In Pfäffikon SZ führt ein Lehrer an seiner Schule eine Umfrage zum Thema Rechtsextremismus durch. 8% der Schülerinnen und Schüler sagen aus, dass sie Hakenkreuze gut finden. 57% sehen darin eine legitime Meinungsäusserung. 12% der Schülerschaft stufen sich zudem politisch als rechts aussen ein. Als die Resultate der Befragung an die Öffentlichkeit gelangen, sinkt die anfängliche Unterstützung für die Befragung in der Gemeinde rapide. Die Frustration des betroffenen Lehrers ist gross.

Die aufgezeigten Beispiele sind keine Einzelfälle. Erste Resultate einer qualitativen Untersuchung des Schweizerischen Nationalfonds durch Sandro Cattacin, Brigitta Gerber, Massimo Sardi, Robert Wegener (2006) zeigen auf, dass Rassismus schweizweit in einem bedeutenderen Ausmass vorhanden sind, als dies gemeinhin angenommen wird. In gut 3000 mündlichen Interviews wurden Daten über rechtsextremes Gedankengut und über Einstellungen zu Minderheiten erhoben. Die Auswahl der Befragten ist repräsentativ, das heisst, es wurden - entsprechend ihrem Anteil an der Gesamtbevölkerung - auch Migrantinnen und Migranten befragt. 37 Prozent konnten einer Gruppe, die gegen jede Art von fremden- und gruppenfokussierter Menschenfeindlichkeit ist, zugeordnet werden. Wer dieser Gruppe angehört, steht parteipolitisch eher links, lebt eher in städtischener Umgebung, ist gut ausgebildet und durchschnittlich meist jünger. In der mit 23 Prozent zweitgrössten Gruppe dominieren hingegen klar menschen- und fremdenfeindliche Einstellungen. Die Angehörigen dieser Gruppe stehen politisch eher rechts, sind meist weniger gut gebildet und betrachten die Zukunft der Schweiz mit Sorge. 16 Prozent haben zwar auch Angst vor Fremden, sie akzeptieren jedoch Verschiedenheit und sind nicht als menschenfeindlich zu bezeichnen. Sie sprechen sich für Recht und Ordnung aus, stehen politisch moderat rechts und vertrauen auf die Kräfte des freien Marktes. Bei einer weiteren Gruppe von 9 Prozent dominieren fremden- und menschenfeindliche Einstellungen. Die Angehörigen dieser Gruppe lassen sich allerdings politisch nicht festlegen, haben aber Angst vor der Zukunft und sehen in der Gewalt ein Mittel zur Lösung von Problemen.

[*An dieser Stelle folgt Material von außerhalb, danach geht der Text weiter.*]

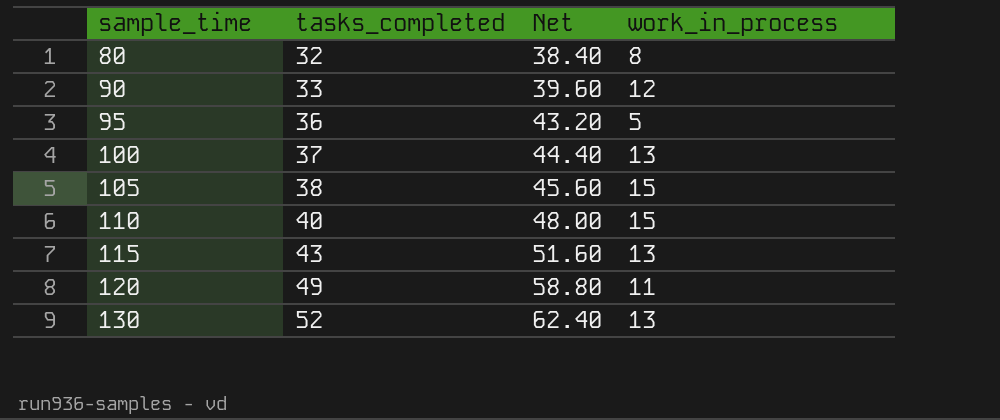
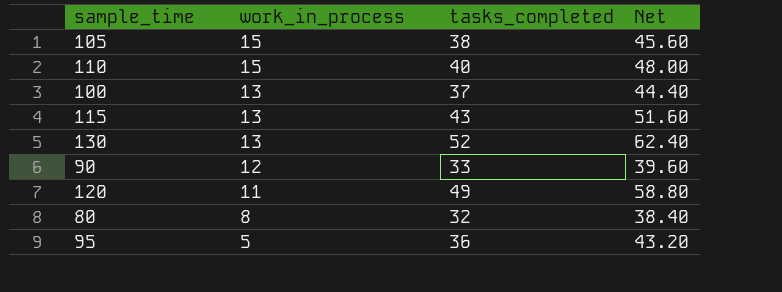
row order: sample_time ascending -> work_in_process descending
column work_in_process | position: 4 -> 2

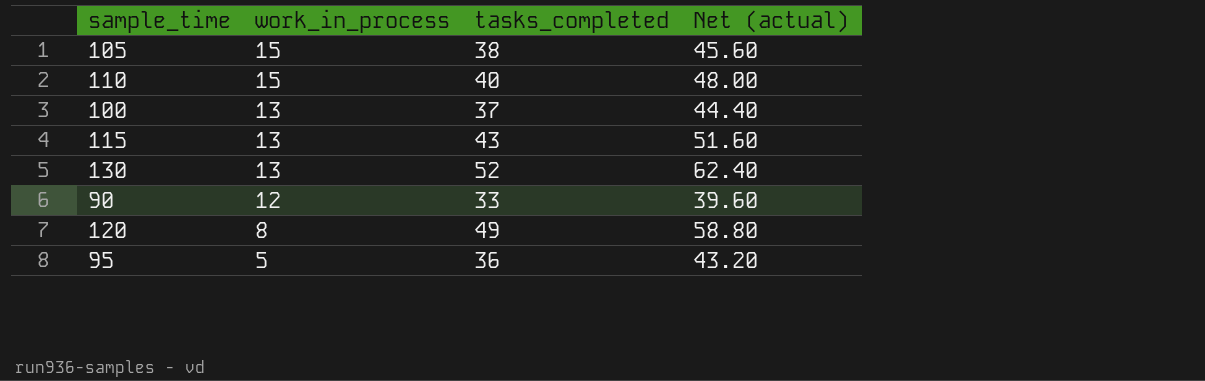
column name: Net -> Net (actual)
row 80: 8 | 32 | 38.40 -> none
120 | work_in_process: 11 -> 8

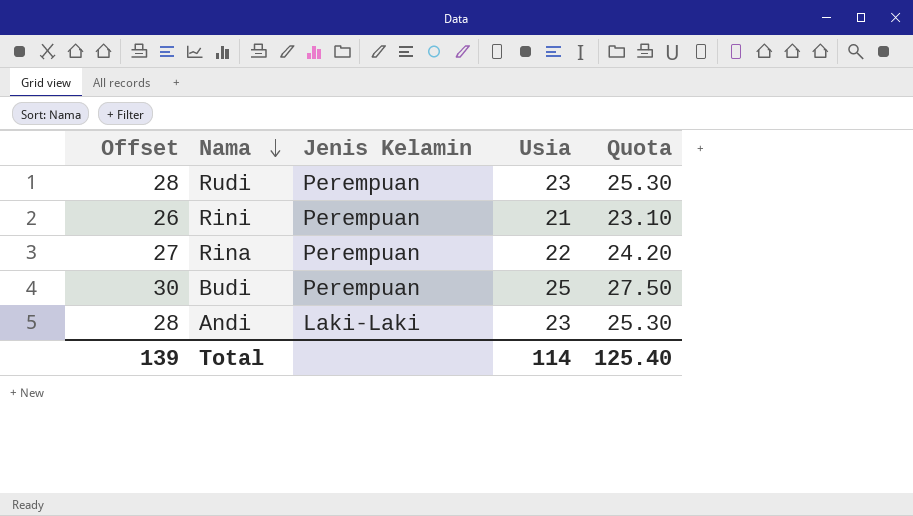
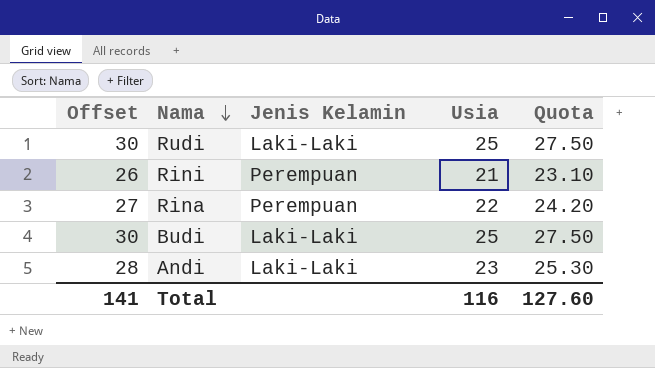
Rudi | Offset: 28 -> 30
Rudi | Jenis Kelamin: Perempuan -> Laki-Laki
Rudi | Usia: 23 -> 25
Rudi | Quota: 25.30 -> 27.50
Budi | Jenis Kelamin: Perempuan -> Laki-Laki
Total | Offset: 139 -> 141
Total | Usia: 114 -> 116
Total | Quota: 125.40 -> 127.60

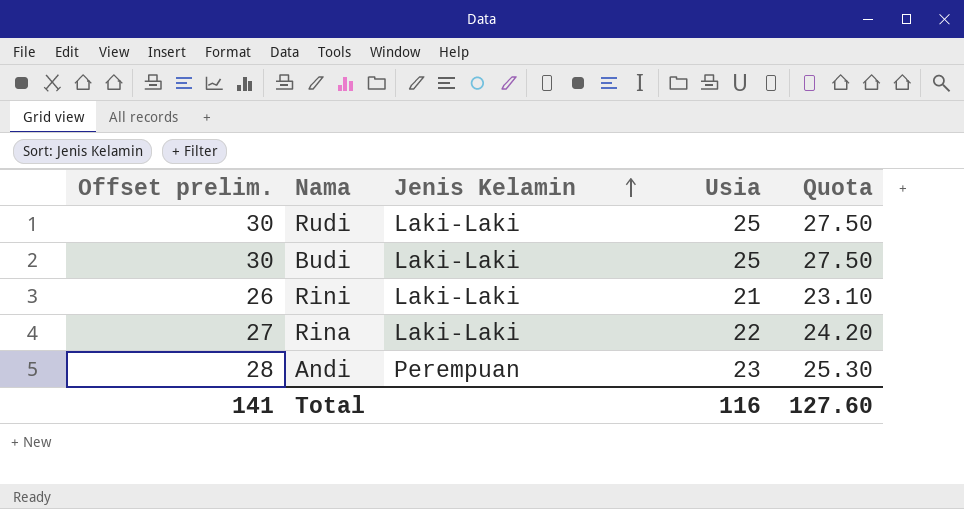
row order: Nama descending -> Jenis Kelamin ascending
column name: Offset -> Offset prelim.
Rini | Jenis Kelamin: Perempuan -> Laki-Laki
Rina | Jenis Kelamin: Perempuan -> Laki-Laki
Andi | Jenis Kelamin: Laki-Laki -> Perempuan

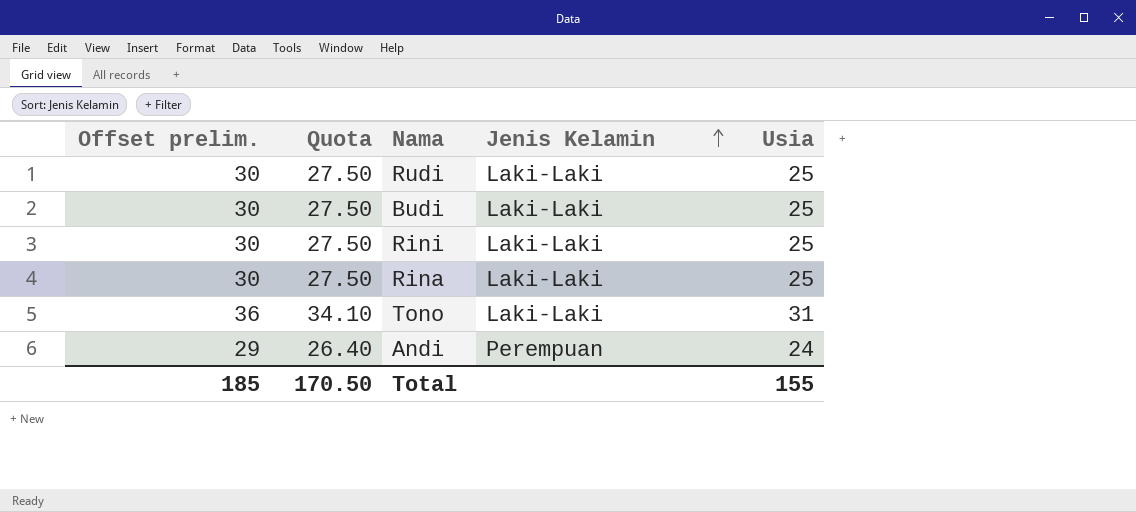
column Quota | position: 5 -> 2
Rini | Offset prelim.: 26 -> 30
Rini | Quota: 23.10 -> 27.50
Rini | Usia: 21 -> 25
Rina | Offset prelim.: 27 -> 30
Rina | Quota: 24.20 -> 27.50
Rina | Usia: 22 -> 25
row Tono: none -> 36 | 34.10 | Laki-Laki | 31
Andi | Offset prelim.: 28 -> 29
Andi | Quota: 25.30 -> 26.40
Andi | Usia: 23 -> 24
Total | Offset prelim.: 141 -> 185
Total | Quota: 127.60 -> 170.50
Total | Usia: 116 -> 155

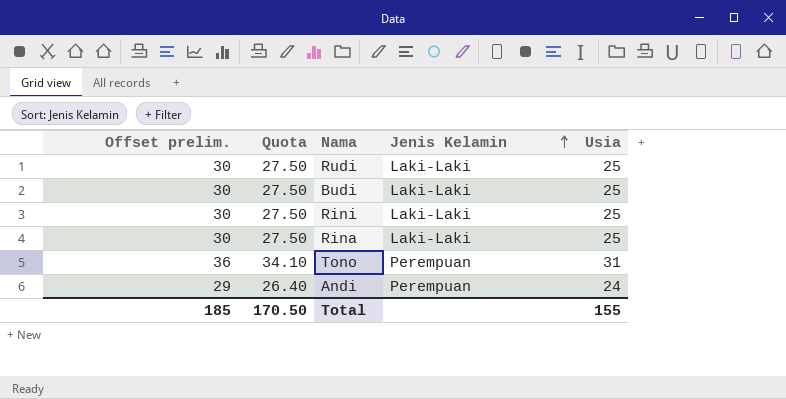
Tono | Jenis Kelamin: Laki-Laki -> Perempuan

Beunruhigend fanden die Sozialwissenschaftlerinnen und Sozialwissenschaftler allerdings, dass gut 3,8 Prozent der Bevölkerung dem rechtsextremen Umfeld zugeordnet werden können. Fast ein Viertel der Befragten sind zudem antisemitisch eingestellt. Der Genfer Soziologe Sandro Cattacin interpretiert dies als Spätfolge der Raubgold-Debatte. Ausserdem kann gemäss den Forscherinnen und Forschern mehr als die Hälfte der Befragten als fremdenfeindlich bezeichnet werden.